Installé à Chinon, en Indre-et-Loire, Jean-Pierre Gallet appelle à agir pour inverser la tendance de la démographie professionnelle. « Si rien ne change d’ici à 10 ans, les patients devront se faire soigner dans l’agglomération de Tours à cause de la disparition des cabinets situés en zone rurale », prévoit le praticien. Son département compte 280 chirurgiens-dentistes, soit 47,3 praticiens pour 100 000 habitants. Le solde des inscriptions à l’Ordre est toujours positif, avec une part croissante de diplômés étrangers parmi les nouveaux inscrits : 16 % en 2012, 25 % en 2013 et la moitié en 2014 et en 2015. Mais Tours attire toutes les installations. Ailleurs, les quelques cas de collaborations ne se transforment pas en reprise ou en association.

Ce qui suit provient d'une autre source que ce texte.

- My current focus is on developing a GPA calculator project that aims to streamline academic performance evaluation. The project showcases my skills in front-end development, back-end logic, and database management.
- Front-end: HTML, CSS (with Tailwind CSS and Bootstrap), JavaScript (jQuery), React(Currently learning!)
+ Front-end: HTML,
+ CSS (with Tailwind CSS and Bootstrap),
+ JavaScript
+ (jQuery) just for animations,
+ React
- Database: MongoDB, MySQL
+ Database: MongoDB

Les cabinets à la périphérie des villes soignent des patients qui ont souvent une mauvaise hygiène bucco-dentaire et qui bénéficient de la CMU-C, de contrats ACS (aide à l’acquisition d’une complémentaire santé) ou de contrats complémentaires a minima. Souvent en fin de parcours professionnel, ces praticiens n’ont pas les moyens d’investir et ne trouvent pas de successeur. Dans des zones d’exercice plus satisfaisantes, les praticiens ne peuvent bien souvent pas réaliser d’investissements importants par impossibilité de couvrir des emprunts ou crédits-bails compte tenu de leur âge et de leur état de santé. Les cabinets mutualistes implantés à Tours, Saint-Pierre-des-Corps, Loches et Chinon ont des effectifs stables pour le moment mais ils font face aux mêmes difficultés démographiques et financières que les libéraux. Enfin, si le transfert d’un chirurgien-dentiste seul dans une maison pluriprofessionnelle apporte un confort d’exercice, rares sont ces types de cabinets pérennisés lors du départ en retraite.

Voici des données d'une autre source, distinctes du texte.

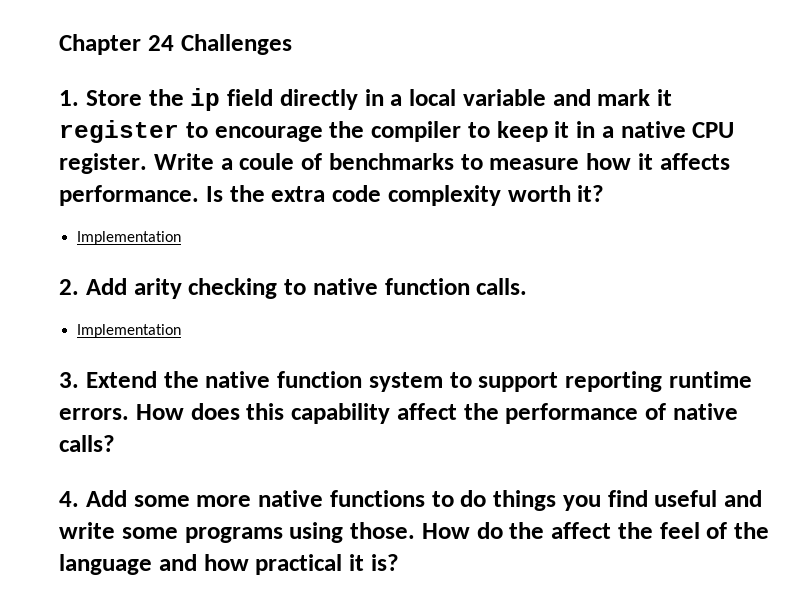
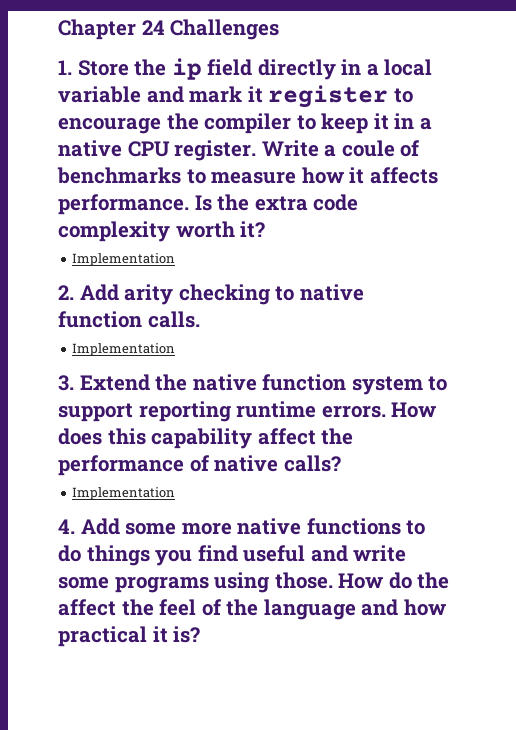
  How does this capability affect the performance of native calls?
+ Implementation

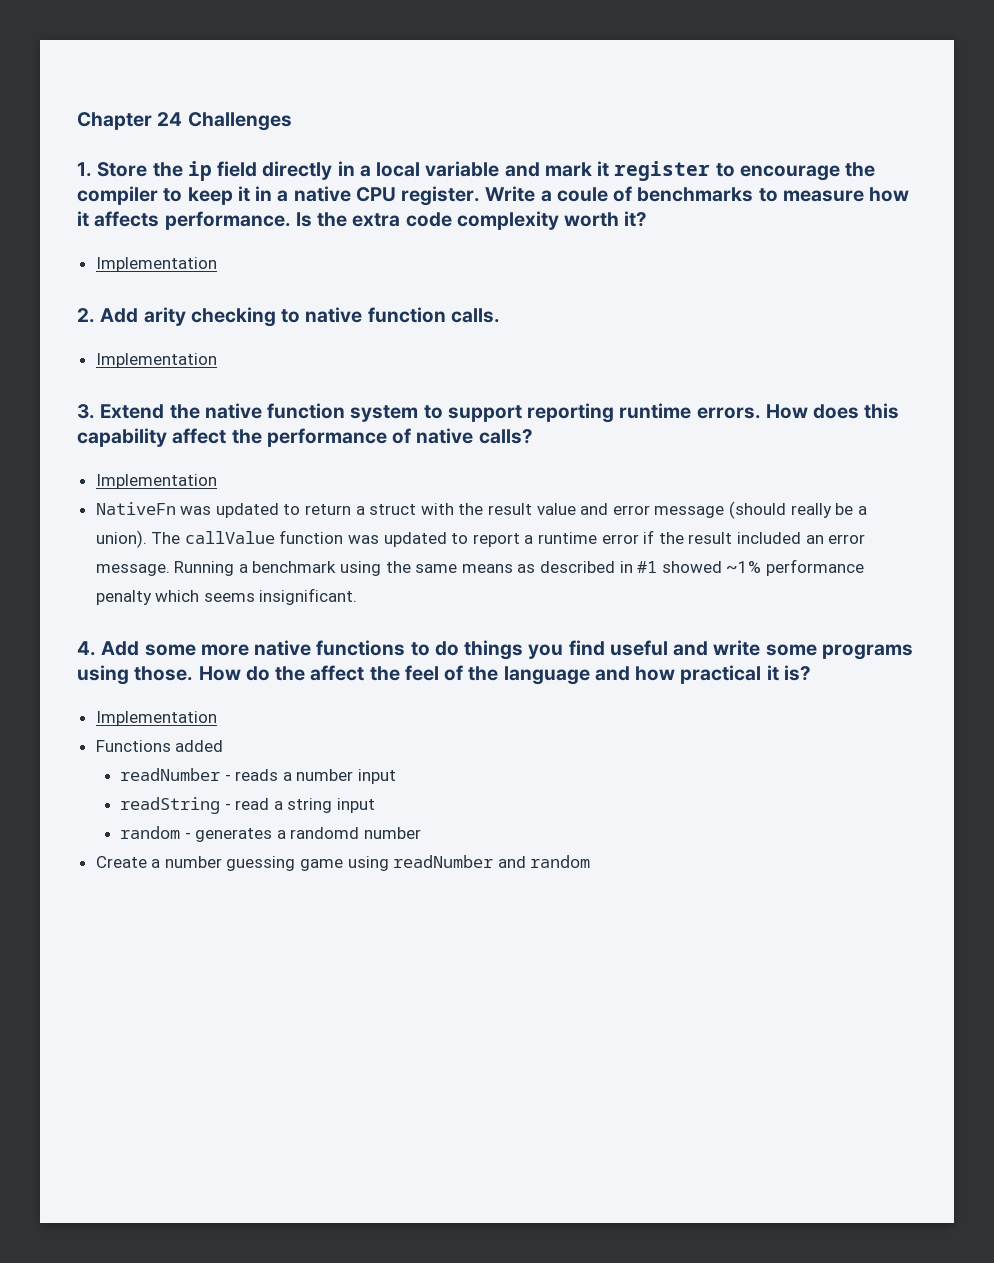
+ NativeFn was updated to return a struct with the result value and error message (should really be a union). The callValue function was updated to report a runtime error if the result included an error message. Running a benchmark using the same means as described in #1 showed ~1% performance penalty which seems insignificant.
  How do the affect the feel of the language and how practical it is?
+ Implementation
+ Functions added
+ readNumber - reads a number input
+ readString - read a string input
+ random - generates a randomd number
+ Create a number guessing game using readNumber and random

Pour Jean-Pierre Gallet, la solution consiste d’abord à permettre aux cabinets de vivre des actes de prévention et de soins. Ce Chinonais prône aussi la constitution de pôles dentaires regroupant au minimum 5 praticiens pour mutualiser les plateaux techniques et proposer des créneaux de soins plus étendus aux patients. Cela demande l’appui des agences régionales de santé (ARS), des collectivités, des organisations professionnelles ainsi que des moyens équivalents à ceux mis en œuvre pour créer les maisons pluriprofessionnelles.